If we compare the results of our study to the conditions recently described for crude oil analysis using APPI(±) FT-ICR MS, the vaporizer temperatures of 250-35028 and 300 ºC29 were described by APPI(±)-MS and APPI(+)-MS using FT-ICR MS, respectively. Note that these are the same values reported herein. We have no studies describing the capillary voltage values. Pereira et al.30 used a capillary temperature of 250 ºC in the asphaltenes analysis, but we have not found such temperature when analyzing whole crude oils. Table 2 shows that optimized values of 400 and 300 ºC for APPI(+)-MS and APPI(–)-MS, respectively, were obtained in our study. The flow rate has been recognized as one of the most important parameters for crude oil analysis using APPI, which should be higher than for ESI. For example, Bae et al.31 used the flow rate of a crude oil solution three times higher for APPI than for ESI. The same optimal flow rate values as found in our study have been reported, for example, 50-100,28 5029 and 50 µL min-1.32 In agreement with our results, the same optimal accumulated scans have also been reported.15,32,33 Some studies have, however, applied twice as high accumulated scans, 200, but we found that accumulated scans above 100 results in MS with similar quality.34,35 Some studies have described the use of sheath, auxiliary and sweep gases in crude oil analysis by APPI(±)-MS, but the values cannot be found in the manuscripts.15,31,32
Application of the APPI(±)-MS optimized conditions
The APPI(±) FT-ICR MS optimized parameters by DOE (Table 2) were then applied for the C01 crude oil and its SARA fractions analysis aiming at consolidating the optimization.

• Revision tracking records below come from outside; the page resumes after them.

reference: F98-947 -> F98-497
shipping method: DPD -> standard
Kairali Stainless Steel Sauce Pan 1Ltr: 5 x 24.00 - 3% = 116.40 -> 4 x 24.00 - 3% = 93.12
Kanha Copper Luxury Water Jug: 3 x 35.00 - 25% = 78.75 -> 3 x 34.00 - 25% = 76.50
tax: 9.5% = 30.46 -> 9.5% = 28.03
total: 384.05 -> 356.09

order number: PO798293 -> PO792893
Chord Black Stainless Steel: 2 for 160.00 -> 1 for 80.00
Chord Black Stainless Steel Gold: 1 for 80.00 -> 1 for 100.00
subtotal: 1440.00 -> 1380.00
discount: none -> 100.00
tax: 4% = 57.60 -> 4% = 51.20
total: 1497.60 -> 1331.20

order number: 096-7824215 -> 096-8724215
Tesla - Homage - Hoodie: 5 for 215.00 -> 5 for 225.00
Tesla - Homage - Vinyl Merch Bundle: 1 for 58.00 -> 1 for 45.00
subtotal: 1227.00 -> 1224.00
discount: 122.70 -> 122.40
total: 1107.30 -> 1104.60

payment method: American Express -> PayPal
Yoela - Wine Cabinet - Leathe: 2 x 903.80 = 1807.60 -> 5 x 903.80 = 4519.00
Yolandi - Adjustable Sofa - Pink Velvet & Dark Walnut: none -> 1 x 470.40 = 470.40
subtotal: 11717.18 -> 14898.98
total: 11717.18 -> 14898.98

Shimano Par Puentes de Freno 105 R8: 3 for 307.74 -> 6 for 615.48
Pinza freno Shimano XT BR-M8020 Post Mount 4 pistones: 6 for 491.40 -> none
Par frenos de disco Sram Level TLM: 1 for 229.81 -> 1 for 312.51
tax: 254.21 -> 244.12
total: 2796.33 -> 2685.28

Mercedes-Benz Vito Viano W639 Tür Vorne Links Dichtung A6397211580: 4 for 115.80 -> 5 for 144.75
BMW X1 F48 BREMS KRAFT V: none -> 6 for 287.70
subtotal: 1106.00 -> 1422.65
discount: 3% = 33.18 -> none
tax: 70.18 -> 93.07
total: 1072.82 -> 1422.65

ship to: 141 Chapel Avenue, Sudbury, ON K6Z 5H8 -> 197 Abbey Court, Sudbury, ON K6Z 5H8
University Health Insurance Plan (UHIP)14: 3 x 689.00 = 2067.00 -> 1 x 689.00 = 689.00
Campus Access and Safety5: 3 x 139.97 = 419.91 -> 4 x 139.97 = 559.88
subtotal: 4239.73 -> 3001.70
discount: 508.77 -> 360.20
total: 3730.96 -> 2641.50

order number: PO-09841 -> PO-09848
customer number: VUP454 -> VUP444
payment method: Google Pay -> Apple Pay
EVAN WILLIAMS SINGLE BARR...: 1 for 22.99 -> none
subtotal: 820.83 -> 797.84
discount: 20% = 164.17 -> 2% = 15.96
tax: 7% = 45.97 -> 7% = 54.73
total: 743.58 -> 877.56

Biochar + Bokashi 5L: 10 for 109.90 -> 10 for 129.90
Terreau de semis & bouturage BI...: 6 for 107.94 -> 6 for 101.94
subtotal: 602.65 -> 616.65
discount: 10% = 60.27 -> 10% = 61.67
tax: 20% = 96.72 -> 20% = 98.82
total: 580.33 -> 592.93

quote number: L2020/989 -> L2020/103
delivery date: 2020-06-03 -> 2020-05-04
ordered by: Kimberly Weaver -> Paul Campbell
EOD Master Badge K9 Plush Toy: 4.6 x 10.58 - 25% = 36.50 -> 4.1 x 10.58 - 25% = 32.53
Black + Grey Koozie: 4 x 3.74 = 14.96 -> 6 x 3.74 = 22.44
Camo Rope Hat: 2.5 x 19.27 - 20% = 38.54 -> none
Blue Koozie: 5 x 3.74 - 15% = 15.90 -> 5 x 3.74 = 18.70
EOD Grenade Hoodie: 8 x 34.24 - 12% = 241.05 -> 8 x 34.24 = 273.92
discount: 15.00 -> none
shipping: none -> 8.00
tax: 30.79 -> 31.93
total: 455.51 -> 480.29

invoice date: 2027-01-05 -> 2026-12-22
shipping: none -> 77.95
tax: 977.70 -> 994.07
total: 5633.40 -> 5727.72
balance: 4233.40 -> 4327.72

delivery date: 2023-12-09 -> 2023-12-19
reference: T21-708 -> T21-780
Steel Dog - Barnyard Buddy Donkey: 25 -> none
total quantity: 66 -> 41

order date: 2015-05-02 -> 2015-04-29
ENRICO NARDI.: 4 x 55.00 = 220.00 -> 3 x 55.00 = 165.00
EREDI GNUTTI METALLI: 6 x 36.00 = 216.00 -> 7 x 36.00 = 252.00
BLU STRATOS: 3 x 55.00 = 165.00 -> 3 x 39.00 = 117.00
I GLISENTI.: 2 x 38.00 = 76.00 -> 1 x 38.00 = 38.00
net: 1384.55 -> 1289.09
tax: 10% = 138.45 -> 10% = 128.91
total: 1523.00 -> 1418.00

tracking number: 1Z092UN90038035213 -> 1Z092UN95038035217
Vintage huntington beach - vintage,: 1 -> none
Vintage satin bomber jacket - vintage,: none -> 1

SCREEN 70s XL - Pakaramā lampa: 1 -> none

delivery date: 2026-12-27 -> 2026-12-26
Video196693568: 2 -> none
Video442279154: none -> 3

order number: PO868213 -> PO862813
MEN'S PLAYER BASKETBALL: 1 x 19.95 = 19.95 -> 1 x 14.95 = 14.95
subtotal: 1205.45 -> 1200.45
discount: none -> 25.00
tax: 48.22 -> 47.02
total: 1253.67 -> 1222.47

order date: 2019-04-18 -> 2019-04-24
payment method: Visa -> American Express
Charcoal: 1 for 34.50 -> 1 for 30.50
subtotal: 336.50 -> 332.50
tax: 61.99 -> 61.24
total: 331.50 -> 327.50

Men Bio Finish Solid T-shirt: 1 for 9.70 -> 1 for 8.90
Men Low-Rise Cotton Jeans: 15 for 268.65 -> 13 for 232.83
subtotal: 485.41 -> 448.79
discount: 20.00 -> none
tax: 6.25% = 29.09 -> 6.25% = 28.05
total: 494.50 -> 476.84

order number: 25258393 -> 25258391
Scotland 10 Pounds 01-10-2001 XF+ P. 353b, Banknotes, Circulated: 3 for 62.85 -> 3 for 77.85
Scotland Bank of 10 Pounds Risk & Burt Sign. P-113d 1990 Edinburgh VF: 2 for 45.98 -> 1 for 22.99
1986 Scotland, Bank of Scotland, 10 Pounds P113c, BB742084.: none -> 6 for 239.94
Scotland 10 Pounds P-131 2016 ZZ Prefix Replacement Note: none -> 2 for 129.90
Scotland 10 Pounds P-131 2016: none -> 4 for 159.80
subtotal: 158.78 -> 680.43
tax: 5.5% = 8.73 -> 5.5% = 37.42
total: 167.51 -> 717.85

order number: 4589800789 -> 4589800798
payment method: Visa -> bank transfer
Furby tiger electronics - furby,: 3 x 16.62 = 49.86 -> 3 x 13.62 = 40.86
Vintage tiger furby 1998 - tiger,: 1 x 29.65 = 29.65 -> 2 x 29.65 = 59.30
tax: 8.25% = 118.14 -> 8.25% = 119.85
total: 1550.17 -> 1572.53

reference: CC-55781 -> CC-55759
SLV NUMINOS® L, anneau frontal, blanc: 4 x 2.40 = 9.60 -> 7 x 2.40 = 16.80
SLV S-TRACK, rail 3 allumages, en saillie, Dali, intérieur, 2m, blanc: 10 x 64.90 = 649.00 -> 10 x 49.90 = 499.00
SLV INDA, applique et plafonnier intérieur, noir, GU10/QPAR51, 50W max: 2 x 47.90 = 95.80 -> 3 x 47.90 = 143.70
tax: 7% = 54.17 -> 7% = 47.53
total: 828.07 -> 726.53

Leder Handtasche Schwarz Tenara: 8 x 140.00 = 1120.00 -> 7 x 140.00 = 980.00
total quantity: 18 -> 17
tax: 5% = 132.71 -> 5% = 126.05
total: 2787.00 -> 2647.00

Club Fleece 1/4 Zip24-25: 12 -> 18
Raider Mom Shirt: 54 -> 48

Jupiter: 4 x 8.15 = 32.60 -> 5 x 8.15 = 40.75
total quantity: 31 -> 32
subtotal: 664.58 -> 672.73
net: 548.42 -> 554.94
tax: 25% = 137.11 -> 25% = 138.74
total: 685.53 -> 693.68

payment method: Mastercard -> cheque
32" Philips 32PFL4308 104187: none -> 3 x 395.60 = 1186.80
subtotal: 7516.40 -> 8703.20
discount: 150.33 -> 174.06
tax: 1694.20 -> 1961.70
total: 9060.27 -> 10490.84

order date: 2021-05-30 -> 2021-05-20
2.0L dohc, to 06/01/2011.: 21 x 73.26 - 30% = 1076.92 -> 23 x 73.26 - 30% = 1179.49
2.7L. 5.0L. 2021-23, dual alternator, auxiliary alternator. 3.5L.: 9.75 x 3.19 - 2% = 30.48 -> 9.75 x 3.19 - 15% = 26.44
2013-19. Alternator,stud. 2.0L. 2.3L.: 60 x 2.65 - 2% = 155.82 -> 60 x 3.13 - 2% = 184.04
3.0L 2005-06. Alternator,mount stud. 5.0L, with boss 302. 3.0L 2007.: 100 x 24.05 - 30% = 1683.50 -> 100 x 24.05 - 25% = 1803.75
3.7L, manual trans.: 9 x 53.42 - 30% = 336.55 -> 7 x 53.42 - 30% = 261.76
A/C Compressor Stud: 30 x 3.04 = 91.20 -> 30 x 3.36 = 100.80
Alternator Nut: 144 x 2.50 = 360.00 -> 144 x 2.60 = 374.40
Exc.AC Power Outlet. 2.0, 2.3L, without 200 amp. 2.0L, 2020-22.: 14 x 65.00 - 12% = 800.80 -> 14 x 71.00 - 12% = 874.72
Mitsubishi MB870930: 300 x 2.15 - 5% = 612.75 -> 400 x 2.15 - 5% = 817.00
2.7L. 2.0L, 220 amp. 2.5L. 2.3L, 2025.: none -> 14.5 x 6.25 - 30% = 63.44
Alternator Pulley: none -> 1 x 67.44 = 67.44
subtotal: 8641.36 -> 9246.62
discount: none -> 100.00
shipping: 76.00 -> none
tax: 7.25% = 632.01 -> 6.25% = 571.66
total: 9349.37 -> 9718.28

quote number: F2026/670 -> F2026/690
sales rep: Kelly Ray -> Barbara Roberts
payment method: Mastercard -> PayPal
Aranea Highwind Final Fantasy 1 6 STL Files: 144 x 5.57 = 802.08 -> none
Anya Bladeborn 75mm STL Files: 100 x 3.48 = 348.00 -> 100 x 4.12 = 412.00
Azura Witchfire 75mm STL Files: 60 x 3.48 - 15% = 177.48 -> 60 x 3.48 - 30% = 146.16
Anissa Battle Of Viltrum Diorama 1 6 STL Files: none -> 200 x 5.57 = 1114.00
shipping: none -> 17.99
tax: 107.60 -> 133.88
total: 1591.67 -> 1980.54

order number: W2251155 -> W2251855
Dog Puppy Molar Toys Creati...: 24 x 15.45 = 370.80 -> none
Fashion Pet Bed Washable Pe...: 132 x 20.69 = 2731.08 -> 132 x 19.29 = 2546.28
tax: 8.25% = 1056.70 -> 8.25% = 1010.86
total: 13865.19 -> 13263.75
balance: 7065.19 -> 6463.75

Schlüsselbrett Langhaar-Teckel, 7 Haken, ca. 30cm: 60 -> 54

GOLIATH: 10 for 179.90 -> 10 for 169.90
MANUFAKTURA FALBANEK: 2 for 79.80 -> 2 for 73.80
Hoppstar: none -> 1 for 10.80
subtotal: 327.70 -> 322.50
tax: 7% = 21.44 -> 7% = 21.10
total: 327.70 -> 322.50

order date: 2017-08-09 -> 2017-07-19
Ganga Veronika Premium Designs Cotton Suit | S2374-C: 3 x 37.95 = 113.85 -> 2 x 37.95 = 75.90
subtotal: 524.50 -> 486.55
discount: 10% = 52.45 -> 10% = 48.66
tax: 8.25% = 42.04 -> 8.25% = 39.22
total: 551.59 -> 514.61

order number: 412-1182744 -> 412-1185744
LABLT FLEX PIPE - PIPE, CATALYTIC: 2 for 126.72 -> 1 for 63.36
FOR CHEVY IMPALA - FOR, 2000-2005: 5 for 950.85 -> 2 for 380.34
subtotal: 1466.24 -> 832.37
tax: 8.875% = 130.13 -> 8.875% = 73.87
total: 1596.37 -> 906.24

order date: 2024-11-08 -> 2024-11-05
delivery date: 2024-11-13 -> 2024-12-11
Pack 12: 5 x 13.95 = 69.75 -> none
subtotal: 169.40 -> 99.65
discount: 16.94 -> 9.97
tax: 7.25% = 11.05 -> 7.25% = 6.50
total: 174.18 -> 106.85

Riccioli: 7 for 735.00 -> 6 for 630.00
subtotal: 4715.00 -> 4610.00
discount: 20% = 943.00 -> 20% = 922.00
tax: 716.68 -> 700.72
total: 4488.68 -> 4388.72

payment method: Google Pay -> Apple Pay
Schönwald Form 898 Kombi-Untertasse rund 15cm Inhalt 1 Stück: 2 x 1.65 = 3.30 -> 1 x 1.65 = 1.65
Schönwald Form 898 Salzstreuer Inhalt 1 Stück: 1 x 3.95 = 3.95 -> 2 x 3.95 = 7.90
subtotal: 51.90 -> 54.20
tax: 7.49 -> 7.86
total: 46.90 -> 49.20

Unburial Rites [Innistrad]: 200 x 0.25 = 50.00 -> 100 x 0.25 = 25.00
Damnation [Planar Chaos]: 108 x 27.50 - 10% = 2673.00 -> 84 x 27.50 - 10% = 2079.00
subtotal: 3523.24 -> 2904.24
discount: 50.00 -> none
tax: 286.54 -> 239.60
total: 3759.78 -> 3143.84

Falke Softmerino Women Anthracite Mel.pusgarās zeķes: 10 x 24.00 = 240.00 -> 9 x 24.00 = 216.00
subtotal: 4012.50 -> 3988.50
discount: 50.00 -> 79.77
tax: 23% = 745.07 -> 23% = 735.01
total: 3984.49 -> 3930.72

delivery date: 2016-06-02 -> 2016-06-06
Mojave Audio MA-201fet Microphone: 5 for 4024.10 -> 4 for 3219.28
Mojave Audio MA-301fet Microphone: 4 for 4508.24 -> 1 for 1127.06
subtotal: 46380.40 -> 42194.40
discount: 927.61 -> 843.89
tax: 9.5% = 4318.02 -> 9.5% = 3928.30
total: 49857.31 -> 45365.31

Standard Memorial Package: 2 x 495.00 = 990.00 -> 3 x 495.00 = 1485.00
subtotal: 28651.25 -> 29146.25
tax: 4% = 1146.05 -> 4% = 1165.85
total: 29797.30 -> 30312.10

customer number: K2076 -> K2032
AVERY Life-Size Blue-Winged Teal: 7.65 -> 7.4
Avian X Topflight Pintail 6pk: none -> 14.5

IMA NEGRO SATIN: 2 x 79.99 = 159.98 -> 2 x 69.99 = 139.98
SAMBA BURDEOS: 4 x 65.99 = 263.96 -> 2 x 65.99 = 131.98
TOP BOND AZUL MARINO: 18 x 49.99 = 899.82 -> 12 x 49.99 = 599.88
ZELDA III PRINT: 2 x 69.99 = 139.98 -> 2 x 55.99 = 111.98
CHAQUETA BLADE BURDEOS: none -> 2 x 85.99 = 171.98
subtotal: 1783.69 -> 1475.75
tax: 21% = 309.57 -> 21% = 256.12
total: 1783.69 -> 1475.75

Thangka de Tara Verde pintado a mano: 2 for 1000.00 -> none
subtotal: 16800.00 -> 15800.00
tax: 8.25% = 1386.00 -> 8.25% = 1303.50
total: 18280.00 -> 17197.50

The SARA fractions were chosen because they selectively represent different classes of constituents in terms of polarity and aromaticity, which may be suppressed in the whole crude oil spectra. Figures S20-S21 (SI section) show that the APPI(±)-MS optimized parameters led to high quality spectra for both the whole crude oil and all fractions. Indeed, each fraction displayed quite specific MS profiles, which are representative of their different chemical constituents, as also shown by Liu et al.36 and Cho et al.37 The processing of the APPI(±)-MS data acquired using the optimized parameters also provided thousands of molecular formulas assigned with errors below 1 ppm and class distributions of the whole crude oils and SARA fractions (Figure 8). Figure 8a shows the class distribution from the APPI(+)-MS data, which shows the attribution of the CH-class as the most abundant in the whole crude oil and all SARA fractions (except for resins fraction). In the resins fraction the N-class predominates because it is the fraction with the most polar components of crude oils. Cho et al.37 also described these facts in another petroleomics study. The APPI(–)-MS data (Figure 8b) reveal a large distribution of Ox-classes (x = 1-4), which are chemical constituents associated with the acidic species in crude oils.38
Conclusions
A comprehensive optimization via DOE of the APPI(±) FT-ICR MS parameters for the crude oil analysis in the petroleomics field was performed, and it was found that the most important parameter analysis are: sheath gas, auxiliary gas, sweep gas, capillary temperature and flow rate for APPI(+)-MS; and auxiliary gas, sweep gas and capillary voltage for APPI(–)-MS. Continuous use of these parameters in our laboratory for many samples, for both crude oils and fractions, with quite contrasting compositions, have so far always led to high quality APPI(±)-MS spectra. It is known that ion source parameters may present a different behavior depending on the instrument, but these results are the first step and can serve as guide for optimal petroleomics analysis via APPI(±)-MS, and this becomes even more important when noting that most studies in petroleomics have not reported more detailed information on them.